The United States Military Academy often refers to their cadets as future leaders of America’s sons and daughters, and during the ride, I wondered what a business or non-profit team could learn from these emerging leaders.  For one, the tough selection process, especially in a time of war, means there is tremendous amount of homogeneity not usually found in today’s work teams.  But that’s now what I saw bringing the team together.  I saw a shared sense of purpose, a common vision for the future, and a commitment to not let the team down by giving anything less than one-hundred percent effort.  In essence, there was a shared objective, a shared commitment, and a shared sacrifice.  The intrinsic reward is simply their place on the team, and a sense of belonging.  The only punishment I could envision would be not meeting the team’s expectations resulting in the loss of respect amongst one’s peers.

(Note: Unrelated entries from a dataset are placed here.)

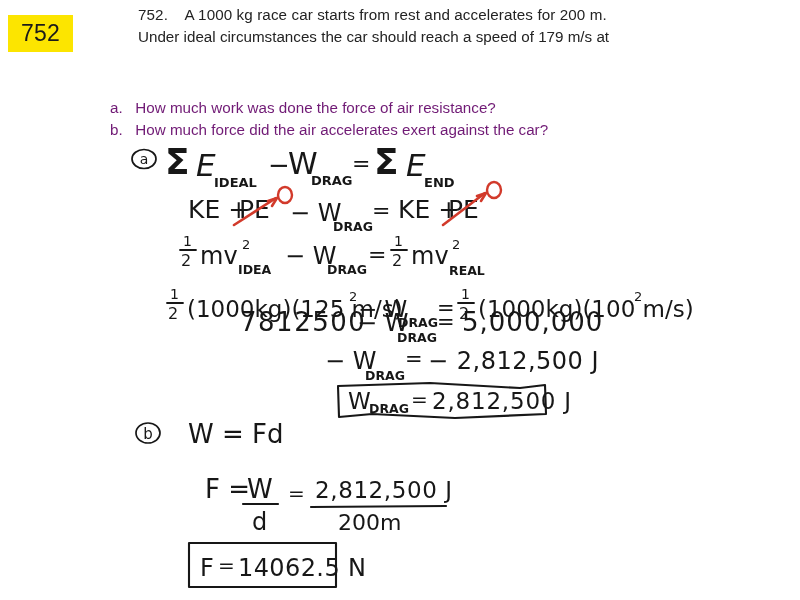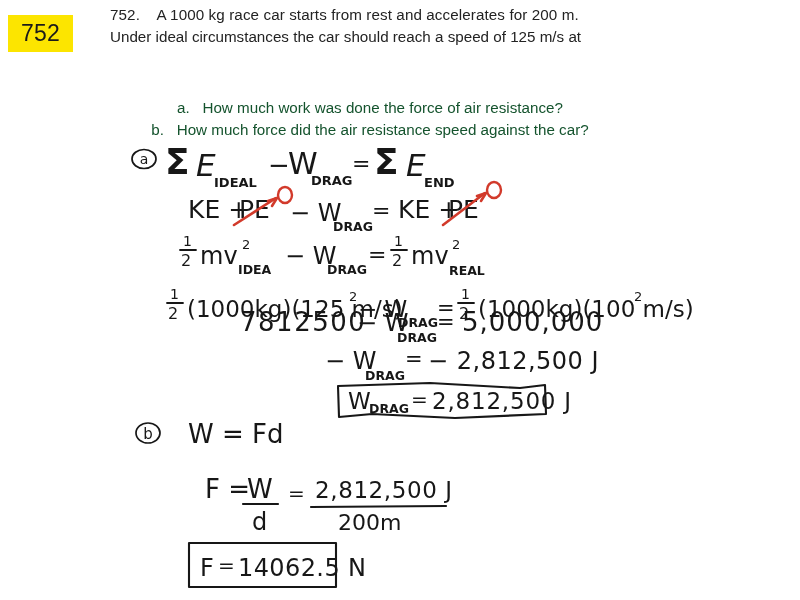--- a/index.html
+++ b/index.html
@@ -37,32 +37,31 @@
   
   #problem-statement {
     position: absolute;
     left: 110px;
     top: 4px;
     width: 500px;
     font-size: 15.2px;
     line-height: 22.4px;
     color: #232323;
   }
-  .stmt-line { white-space: pre; }
+  .stmt-line { white-space: pre; margin-left: 28px; }
   .stmt-num  { letter-spacing: 0.1px; }
 
   #problem-parts {
     position: absolute;
     left: 110px;
     top: 97px;
     width: 520px;
     font-size: 15.2px;
     line-height: 22.4px;
-    color: #14532d;
-    text-align: center;
+    color: #701a75;
   }
   .part-line { white-space: pre; }
 
   
   #handwork {
     position: absolute;
     left: 0;
     top: 138px;
     width: 800px;
     height: 462px;
@@ -76,26 +75,26 @@
 </style>
 </head>
 <body>
 
 <div id="problem-badge">
   <span>752</span>
 </div>
 
 <div id="problem-statement">
   <div class="stmt-line stmt-num">752.    A 1000 kg race car starts from rest and accelerates for 200 m.</div>
-  <div class="stmt-line">Under ideal circumstances the car should reach a speed of 125 m/s at</div>
+  <div class="stmt-line">Under ideal circumstances the car should reach a speed of 179 m/s at</div>
 </div>
 
 <div id="problem-parts">
   <div class="part-line">a.   How much work was done the force of air resistance?</div>
-  <div class="part-line">b.   How much force did the air resistance speed against the car?</div>
+  <div class="part-line">b.   How much force did the air accelerates exert against the car?</div>
 </div>
 
 <div id="handwork">
 <svg width="800" height="462" viewBox="0 0 800 462" xmlns="http://www.w3.org/2000/svg">
 
   <g>
     <ellipse cx="144" cy="21" rx="12" ry="9.5" class="ink-stroke" stroke-width="1.7"></ellipse>
     <text x="144" y="26" class="hw" font-size="14" text-anchor="middle">a</text>
   </g>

If your team can create a shared objective you’re half-way there.  The other more difficult half is figuring out how to create a shared commitment with a corollary sacrifice.  Getting buy-in on sacrifice is the hard part, because that means giving something up (e.g., time, other projects, etc.), and that represents change.  And change is something most people abhor.  Successful change occurs when motivations and rewards are aligned, and the inevitable “what’s in it for me” is much harder to calibrate on a diverse team.  But as they might say at West Point, leadership is not for sissies, and the reward is in the privilege of belonging to something bigger than oneself.